The Company competes principally in the DIY market of the automotive
aftermarket. Although the number of competitors and the level of competition
vary by market area, the DIY market is highly fragmented and generally very
competitive. The Company competes primarily with national and regional retail
automotive parts chains, wholesalers or jobber stores (some of which are
associated with national automotive parts distributors or associations),
automobile dealers, and mass merchandisers that carry automotive replacement
parts, maintenance items and accessories. The Company believes that chains of
automotive parts stores, such as that operated by the Company, with multiple
locations in regional markets, have competitive advantages in marketing, product
selection, purchasing and distribution, as compared to independent retailers and
jobbers that are not part of a chain or associated with other retailers or
jobbers. The Company believes that, as a result of these advantages, national
and regional chains have been gaining market share in recent years at the
expense of independent retailers and jobbers.

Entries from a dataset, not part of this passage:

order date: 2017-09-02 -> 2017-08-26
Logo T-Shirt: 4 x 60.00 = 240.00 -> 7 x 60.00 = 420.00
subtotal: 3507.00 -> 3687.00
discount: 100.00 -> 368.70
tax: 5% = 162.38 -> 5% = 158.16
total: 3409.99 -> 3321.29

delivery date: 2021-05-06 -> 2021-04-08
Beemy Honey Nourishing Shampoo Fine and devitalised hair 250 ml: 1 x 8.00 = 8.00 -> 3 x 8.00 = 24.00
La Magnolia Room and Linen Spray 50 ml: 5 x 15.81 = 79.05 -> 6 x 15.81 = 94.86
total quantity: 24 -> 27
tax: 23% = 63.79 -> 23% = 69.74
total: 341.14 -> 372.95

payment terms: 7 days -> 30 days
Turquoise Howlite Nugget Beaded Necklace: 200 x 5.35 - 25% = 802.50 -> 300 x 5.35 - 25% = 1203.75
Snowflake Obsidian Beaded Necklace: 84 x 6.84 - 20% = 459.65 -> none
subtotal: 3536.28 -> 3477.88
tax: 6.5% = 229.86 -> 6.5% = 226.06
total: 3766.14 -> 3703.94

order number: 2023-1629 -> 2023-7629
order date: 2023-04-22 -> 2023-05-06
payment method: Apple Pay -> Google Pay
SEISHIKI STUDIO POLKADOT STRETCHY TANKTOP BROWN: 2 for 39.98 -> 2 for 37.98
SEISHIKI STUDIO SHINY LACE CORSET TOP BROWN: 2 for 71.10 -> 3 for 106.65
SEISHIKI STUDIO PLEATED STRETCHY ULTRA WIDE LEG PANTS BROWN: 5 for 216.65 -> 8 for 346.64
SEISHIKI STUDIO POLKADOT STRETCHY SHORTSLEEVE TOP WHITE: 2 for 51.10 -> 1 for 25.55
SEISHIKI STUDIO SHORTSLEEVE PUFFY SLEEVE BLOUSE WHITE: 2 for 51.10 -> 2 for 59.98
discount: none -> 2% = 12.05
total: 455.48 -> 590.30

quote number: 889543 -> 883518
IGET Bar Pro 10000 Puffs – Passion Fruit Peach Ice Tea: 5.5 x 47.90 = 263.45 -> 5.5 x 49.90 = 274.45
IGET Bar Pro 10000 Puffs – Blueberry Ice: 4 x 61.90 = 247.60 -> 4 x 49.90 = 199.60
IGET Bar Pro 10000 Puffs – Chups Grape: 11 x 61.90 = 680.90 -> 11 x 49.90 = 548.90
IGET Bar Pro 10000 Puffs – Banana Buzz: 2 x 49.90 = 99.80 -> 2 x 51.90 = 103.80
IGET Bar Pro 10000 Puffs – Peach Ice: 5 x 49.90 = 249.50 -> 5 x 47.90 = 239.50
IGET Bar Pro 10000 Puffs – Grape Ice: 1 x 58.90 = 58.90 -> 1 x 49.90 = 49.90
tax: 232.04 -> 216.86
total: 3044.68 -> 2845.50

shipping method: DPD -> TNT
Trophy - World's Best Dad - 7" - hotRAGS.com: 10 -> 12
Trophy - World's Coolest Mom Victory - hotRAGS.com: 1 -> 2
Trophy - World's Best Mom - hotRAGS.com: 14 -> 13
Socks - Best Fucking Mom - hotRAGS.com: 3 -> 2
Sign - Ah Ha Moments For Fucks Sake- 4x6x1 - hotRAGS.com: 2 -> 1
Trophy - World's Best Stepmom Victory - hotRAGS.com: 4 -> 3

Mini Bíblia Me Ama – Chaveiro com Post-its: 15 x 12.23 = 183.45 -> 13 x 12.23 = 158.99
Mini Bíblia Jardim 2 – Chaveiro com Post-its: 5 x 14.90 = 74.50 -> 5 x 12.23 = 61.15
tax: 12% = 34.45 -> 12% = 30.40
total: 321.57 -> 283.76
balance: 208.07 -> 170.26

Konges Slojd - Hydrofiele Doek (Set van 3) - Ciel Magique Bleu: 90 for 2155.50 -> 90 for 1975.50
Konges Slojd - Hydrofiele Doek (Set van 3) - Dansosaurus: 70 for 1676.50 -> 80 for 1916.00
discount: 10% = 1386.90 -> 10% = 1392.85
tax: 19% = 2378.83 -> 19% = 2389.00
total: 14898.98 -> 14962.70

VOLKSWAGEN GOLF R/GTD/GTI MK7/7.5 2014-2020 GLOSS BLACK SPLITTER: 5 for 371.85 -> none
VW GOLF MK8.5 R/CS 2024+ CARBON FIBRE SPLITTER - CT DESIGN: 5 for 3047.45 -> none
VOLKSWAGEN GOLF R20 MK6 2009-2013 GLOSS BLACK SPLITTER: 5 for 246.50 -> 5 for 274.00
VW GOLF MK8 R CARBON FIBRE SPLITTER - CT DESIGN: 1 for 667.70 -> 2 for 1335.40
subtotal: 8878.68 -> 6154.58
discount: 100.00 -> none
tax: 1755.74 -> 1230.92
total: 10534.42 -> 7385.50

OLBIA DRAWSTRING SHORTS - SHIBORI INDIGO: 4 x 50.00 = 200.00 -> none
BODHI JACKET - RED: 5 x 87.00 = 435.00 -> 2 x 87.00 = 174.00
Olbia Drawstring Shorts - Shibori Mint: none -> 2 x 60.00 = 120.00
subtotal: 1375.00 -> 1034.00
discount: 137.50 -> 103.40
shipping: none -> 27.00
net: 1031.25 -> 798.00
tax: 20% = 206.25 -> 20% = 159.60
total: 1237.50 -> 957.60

The principal competitive factors that affect the Company's business are
store location, customer service, product selection, availability, quality and
price. While the Company believes that it competes effectively in its various
geographic areas, certain competitors are larger in terms of sales volume, have
greater financial and management resources and have been operating longer in
certain geographic areas.

TRADE NAMES, SERVICE MARKS AND TRADEMARKS

The Company owns and has registered the service mark "Schuck's" with the
United States Patent and Trademark Office for use in connection with the
automotive parts retailing business. The Company owns the rights to use the
tradenames "Checker" (in connection with the automotive parts retailing business
in the West and Southwest regions of the United States) and "Kragen." In
addition, the Company owns and has registered numerous trademarks with respect
to many of its private label products. The Company believes that its various
tradenames, service marks and trademarks are important to its merchandising
strategy, but that its business is not otherwise dependent on any particular
service mark, tradename or trademark. There are no infringing uses known by the
Company that materially affect the use of such marks.

ENVIRONMENTAL MATTERS

The Company is subject to various federal, state and local laws and
governmental regulations relating to the operation of its business, including
those governing recycling of batteries and used lubricants, and regarding
ownership and operation of real property. The Company handles hazardous
materials during its operations, and its customers may also bring or use
hazardous materials or used oil onto the Company's properties. Additionally,
while the Company does not service automobiles, it does sublease pre-existing
service bays at a small number of store locations to third parties. The
operators of these service bays are required to dispose of certain items,
including used batteries, lubricants and oils in accordance with applicable
environmental regulations. The Company also currently provides a recycling
program for batteries and for the collection of used lubricants at certain of
its stores as a service to its customers pursuant to agreements with third-party
vendors. Pursuant to the agreements, the batteries and used lubricants are
collected by Company employees, deposited into vendor-supplied
containers/pallets and then disposed of by the third-party vendors. The
Company's agreements with such vendors are designed to limit its potential
liability under applicable environmental regulations for any harm caused by the
batteries and lubricants to off-site properties or even on-site when such
failure is the fault of the vendor. Many of the agreements provide for
indemnification of the Company against liability that it may incur in connection
with the disposal of such items.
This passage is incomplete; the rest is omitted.